税理士の山本です。
「なぜ、開業当初は、メガバンクではなく信用金庫と取引した方がいいんですか?」
これから美容室を開業予定のオーナー様に、こんなご質問をいただきました。
はい。信金さんから融資を受けるメリットは、大きく分けると3つあります。
①借りやすい
ここでいう「借りやすい」とは、「メガバンクや地方銀行に比べると」という意味です。
銀行の中でも規模が大きい「メガバンク」は、自分と同じ、大きな会社をメインの融資先にしています。
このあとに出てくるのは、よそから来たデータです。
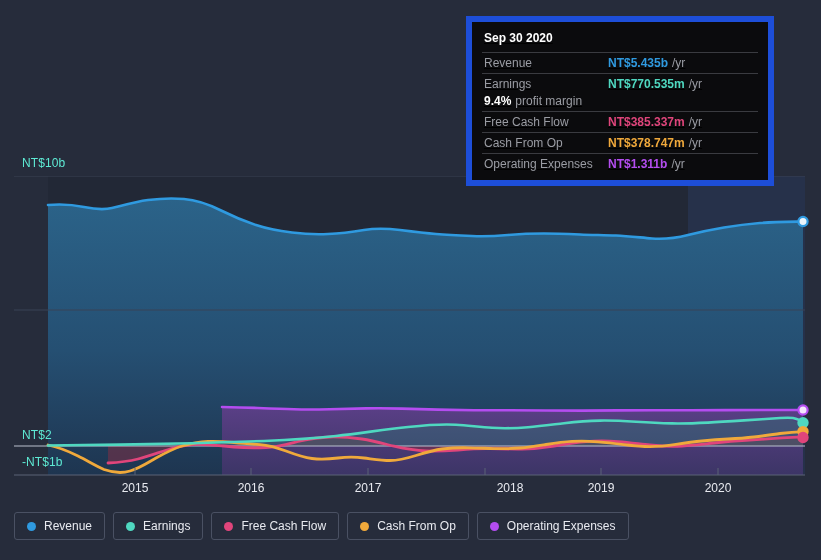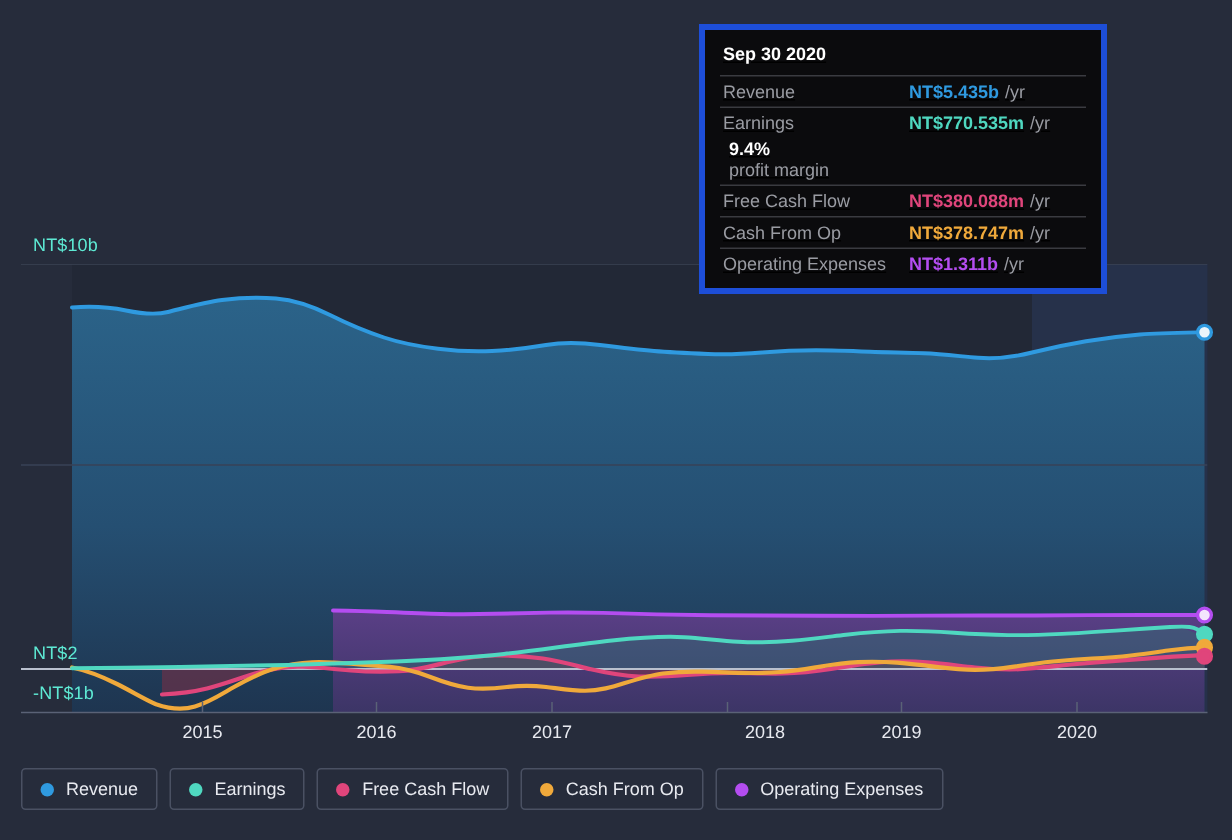"Sep 30 2020" #tooltip { border: 4px solid #1d4ed8 -> 6px solid #1d4ed8; width: 272px -> 308px }
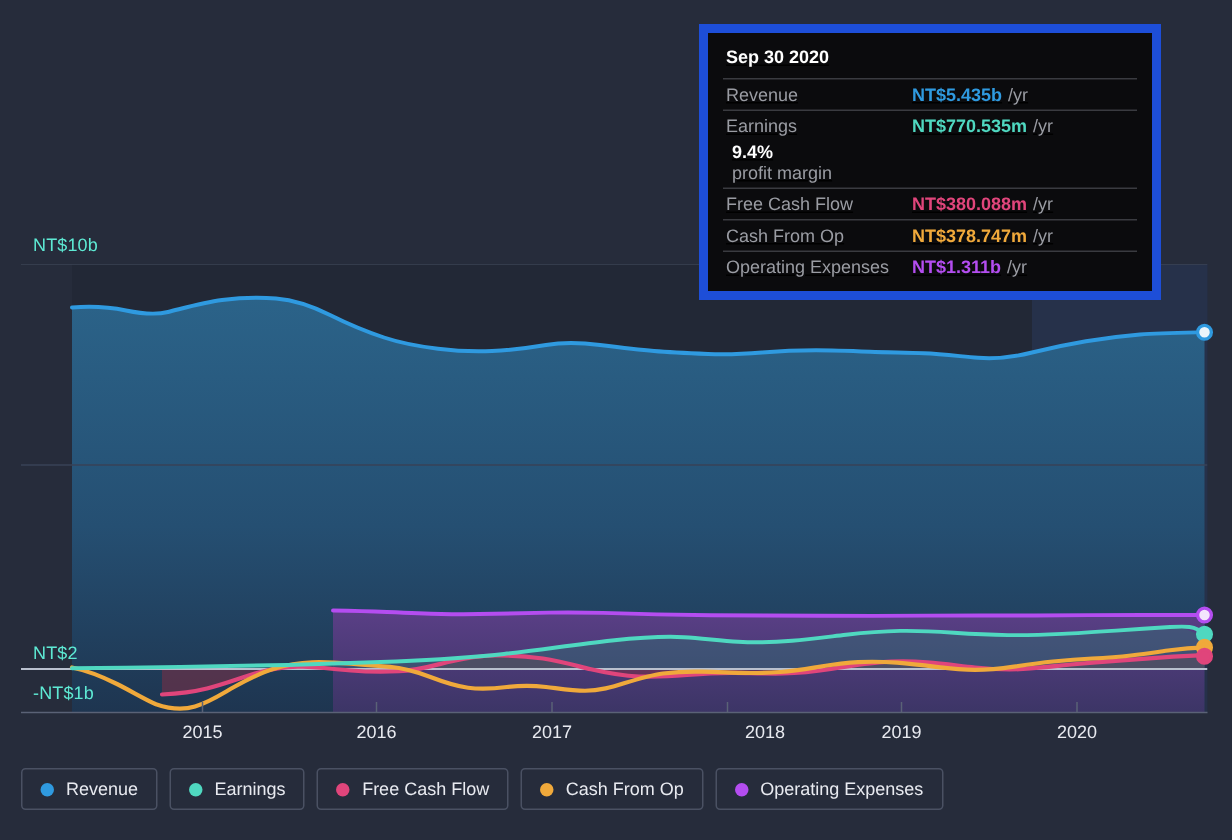"9.4%" .tt-row.noline { flex-direction: column -> none }
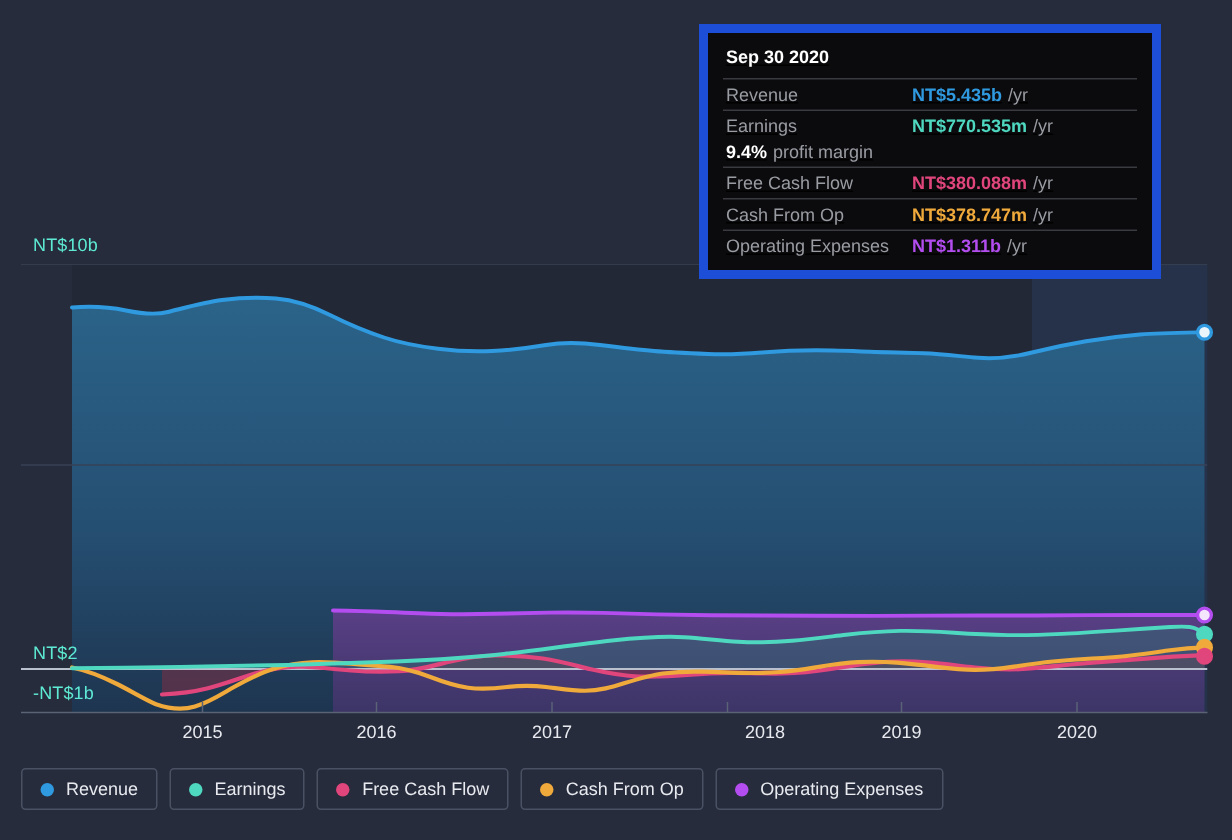"NT$380.088m" span.tt-val { text: NT$380.088m -> NT$385.337m }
逆に、規模が小さい「信用金庫」は、小さな会社をメインの融資先にしています。
「地方銀行」は、その中間というイメージです。
したがって、個人事業者や中小企業が融資を受けようとするのであれば、
「まずは信用金庫」と考えていただくとベターということです。
ちなみに、なぜメガバンクが大きな会社を相手にしているかというと、
メガバンクは信用・格・ネームバリューがありますから、たくさんの会社が融資を受けたいとやって来ます。
その中から「業績が良く・安定性の高い会社(地域の優良企業)」に融資をすれば良いわけです。
つまり、あえて「安定性の低い中小企業」に融資する必要がないことから、
メガバンクのハードルは高いということです。
②プロパー融資が受けやすい
民間の銀行からの融資は、大きく2つに分かれます。
信用保証協会が保証を付ける融資と、その保証がない融資です。
前者は「保証協会付き融資」、後者は「プロパー融資」と呼ばれます。
保証協会付き融資は、返済不能時には信用保証協会が肩代わりをするため、
銀行にとってはリスクが少ない融資です。
ゆえに貸しやすい。私たち経営者にとっては借りやすい。
一方、信用保証協会の保証については「信用保証料」を私たち経営者が支払わなければならず。
これがなかなかの負担ですよね。
したがって、「できればプロパー融資を受けたい」というのが、
借りる側である私たちの希望になります。
ここで、ひとつの目安をお伝えすると、
メガバンクは、年商10億円を超えるくらいの会社をプロパー融資の対象としているそうです。
地方銀行は、年商が3億円を超えるくらいの会社を。
そして、それより年商が少ない会社がプロパー融資を受けたいのであれば、信用金庫からということになります。
※もちろん、実際は年商だけで決まるほどシンプルではなく、
財政状態などを加味してプロパーがでるかどうかが決まりますが、
やはり他の銀行と比べると、信用金庫さんのハードルは低いです。
③借りる時も、借りた後もやさしい
上記1でメガバンクは、「業績が良く・安定性の高い会社(地域の優良企業)」に融資をするとお伝えしました。
これ、逆にいうと、「業績が悪く・安定性の低い会社」には融資をしないということですが、
これは借りたあとも同じです。
つまり、融資を受けたあと、業績が悪くなるようであれば追加融資しないのはもちろん、
場合によっては早期回収をはかるのがメガバンクです。
銀行の中でもメガバンクは、融資先を1番「数字(業績)」で見ています。
その点、とてもドライでシビアです。
対して信用金庫は、数字も当然見ますが、メガバンクに比べれば寛容と言えます。
メガバンク並みに厳しくしていたら、融資をできる人がいなくなってしまうからです。
よって、数字以外の評価も大切にしています(経営者の能力・性格、事業の内容や将来性などです)。
言い方を変えると、融資を受けたあとに業績が悪くなった場合でも、
極端に追加融資を躊躇したり、早期回収をはかることが少ないのが信用金庫です。
そもそも、信用金庫のビジネスモデルは「地域密着」です。
にもかかわらずシビアでドライ過ぎると、
その地域でワルイ噂がたち、商売がやりづらい、という事情もあるでしょう。
いずれにせよ。借りるときにやさしく、また借りたあともやさしい信用金庫のほうが、
個人事業者・中小企業の資金繰りは安定するということです。
以上3点が、信用金庫のメリットとなります。
今日は、信用金庫のメリットについてお伝えさせていただきました。
もちろん、メリットがあればデメリットもあるのが世の常です。
そこで後日、信用金庫のデメリットについてもお伝えしたいと思います。